Марко Вовчок не отделяет себя от своих героев, говорит устами самих жертв барского произвола, целиком и полностью переходит на их сторону. И этим определяется также различие в выборе сюжетов, изобразительных средств, расстановке действующих лиц по сравнению с антикрепостническими произведениями Григоровича и Тургенева.
Автор «Деревни» и «Антона Горемыки» сочувствовал обездоленным как сердобольный барин. Автор «Записок охотника» обличал крепостничество устами дворянского интеллигента, стремящегося войти в положение мужика и понять его загадочную душу.
У Марко Вовчка, не говоря о возможностях, иные художественные задачи. Влияние «Записок охотника» сказалось не столько в литературной манере автора «Народных рассказов», сколько «в разработке образов крестьян как носителей больших, красивых человеческих чувств и в возбуждении ненависти читателя к крепостному праву»{18}
.По свидетельству П. А. Кропоткина, «…в те годы вся образованная Россия упивалась повестями Марко Вовчка и рыдала над судьбой ее героинь-крестьянок».
Сказав свое слово, молодая писательница попала в круг передовых литераторов России. Сама логика общественной борьбы привела ее к революционным демократам. Чернышевский и Добролюбов, Герцен и Огарев, Писарев и Салтыков-Щедрин, Некрасов и Шевченко — вот имена ее будущих соратников. Но по идейным и художественным устремлениям ближе всех был ей, естественно, Тарас Шевченко.
ПЕРВАЯ КНИГА
А Кулиш между тем звонил во все колокола, что «одна пані родилась у Московщині і вже замужем почала вчитись по нашему», да «так зрозуміла вона красоту нашего слова і наче (будто) піснею заговорила!». Сначала он даже не подозревал, что Марко Вовчок — женщина, а потом создал в воображении ее идеальный образ, с нетерпением ожидая, когда заочное знакомство перейдет в личное.
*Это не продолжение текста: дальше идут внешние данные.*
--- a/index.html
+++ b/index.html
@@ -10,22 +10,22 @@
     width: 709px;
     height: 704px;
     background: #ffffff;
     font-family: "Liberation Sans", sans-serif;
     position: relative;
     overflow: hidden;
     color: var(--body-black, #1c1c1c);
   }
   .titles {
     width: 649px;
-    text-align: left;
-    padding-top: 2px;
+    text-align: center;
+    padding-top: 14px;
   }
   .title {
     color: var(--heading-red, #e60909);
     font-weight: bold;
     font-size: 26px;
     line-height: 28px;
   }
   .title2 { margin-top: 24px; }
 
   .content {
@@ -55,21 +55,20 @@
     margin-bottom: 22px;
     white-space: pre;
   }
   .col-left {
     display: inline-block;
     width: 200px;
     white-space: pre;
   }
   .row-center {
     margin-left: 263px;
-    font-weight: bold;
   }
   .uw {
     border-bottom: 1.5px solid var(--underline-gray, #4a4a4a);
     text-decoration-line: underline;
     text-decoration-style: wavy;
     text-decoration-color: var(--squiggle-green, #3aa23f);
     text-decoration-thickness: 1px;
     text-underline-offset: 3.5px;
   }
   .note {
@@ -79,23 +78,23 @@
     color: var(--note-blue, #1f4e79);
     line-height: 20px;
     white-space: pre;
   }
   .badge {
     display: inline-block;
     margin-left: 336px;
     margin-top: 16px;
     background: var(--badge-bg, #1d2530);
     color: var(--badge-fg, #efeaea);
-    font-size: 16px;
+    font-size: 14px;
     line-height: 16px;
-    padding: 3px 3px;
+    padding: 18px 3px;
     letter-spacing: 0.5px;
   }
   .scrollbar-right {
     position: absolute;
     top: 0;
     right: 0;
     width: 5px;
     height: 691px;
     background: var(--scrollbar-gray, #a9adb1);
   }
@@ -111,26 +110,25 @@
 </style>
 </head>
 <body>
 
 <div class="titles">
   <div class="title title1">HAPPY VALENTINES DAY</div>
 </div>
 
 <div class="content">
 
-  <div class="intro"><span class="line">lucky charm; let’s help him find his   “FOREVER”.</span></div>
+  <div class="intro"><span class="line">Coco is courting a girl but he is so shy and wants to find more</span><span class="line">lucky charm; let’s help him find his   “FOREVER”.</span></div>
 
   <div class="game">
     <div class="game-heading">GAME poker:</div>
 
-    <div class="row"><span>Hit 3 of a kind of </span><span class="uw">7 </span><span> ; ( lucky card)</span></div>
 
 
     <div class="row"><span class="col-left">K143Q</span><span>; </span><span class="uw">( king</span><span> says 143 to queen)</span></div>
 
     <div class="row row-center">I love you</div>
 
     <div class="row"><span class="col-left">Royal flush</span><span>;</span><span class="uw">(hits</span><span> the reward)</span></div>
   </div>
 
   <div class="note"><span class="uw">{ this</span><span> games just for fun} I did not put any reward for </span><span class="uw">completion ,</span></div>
Получив из Немирова очередной рассказ, в июне 1857 года он писал жене: «Чудо, чудо!..Ничего подобного еще не было в литературе нашей. Важно здесь то, что нет вымысла,
Кулиш работал в эти годы с лихорадочной энергией. Возложив на себя «священную миссию» собирателя и объединителя украинских литературных сил, разрозненных и ослабленных длительными гонениями, он, безусловно, сделал много полезного; и в то же время в любое начинание вносил суетливость и нервозность, считая свои суждения непогрешимыми, и не терпел никаких возражений.
Кулиш был не только первым издателем и редактором, но и первым критиком Марко Вовчка. В частных письмах, предисловии к сборнику и в журнальных статьях он оценивал ее рассказы с позиций романтического народничества — видел в них блистательное подтверждение своей теории о предстоящем возрождении украинской литературы на основе слияния трех элементов: «высоких нравственных начал», хранимых крестьянской массой, богатейших сокровищ народной речи и этнографически точного изображения сельской жизни.
Правильно подметив, что устами Марко Вовчка «говорит сам народ», что ее произведения «живописуют наших крестьян…не так, как привыкли смотреть на них сверху, а так, как они сами себя видят», критик обнаруживает и свойственную ему узость мысли. По его мнению, «Народні оповідання» — всего лишь «живая этнография», эскизы «с натуры», а героини-крестьянки — не более чем «натурщицы». Он сравнивает писательницу с «божьей пчелкой», втянувшей в себя росу из цветов украинской народной речи, но ее собственную роль в искусстве сводит к интерпретации. Акт индивидуального творчества он уподобляет исполнительскому мастерству, превращая демиурга в актера.
Но это еще полбеды. Кулиш упустил из виду антикрепостническую направленность «оповідань», не заметил главного — общественного звучания рассказов Марко Вовчка. «Он говорил о «сочувствии народу», а ее рассказы выражали общественный протест» (А. Белецкий).
То, чего не понял Кулиш, понял Шевченко, поняли русские демократы, поняла, но только не сразу, и сама писательница. И если Кулиш стремился отгородить украинских литераторов от русских, видя их силу в национальной обособленности и пренебрегая исторически сложившейся духовной близостью и родственными связями обеих литератур, то Марко Вовчок уж никак не могла разделять подобных взглядов.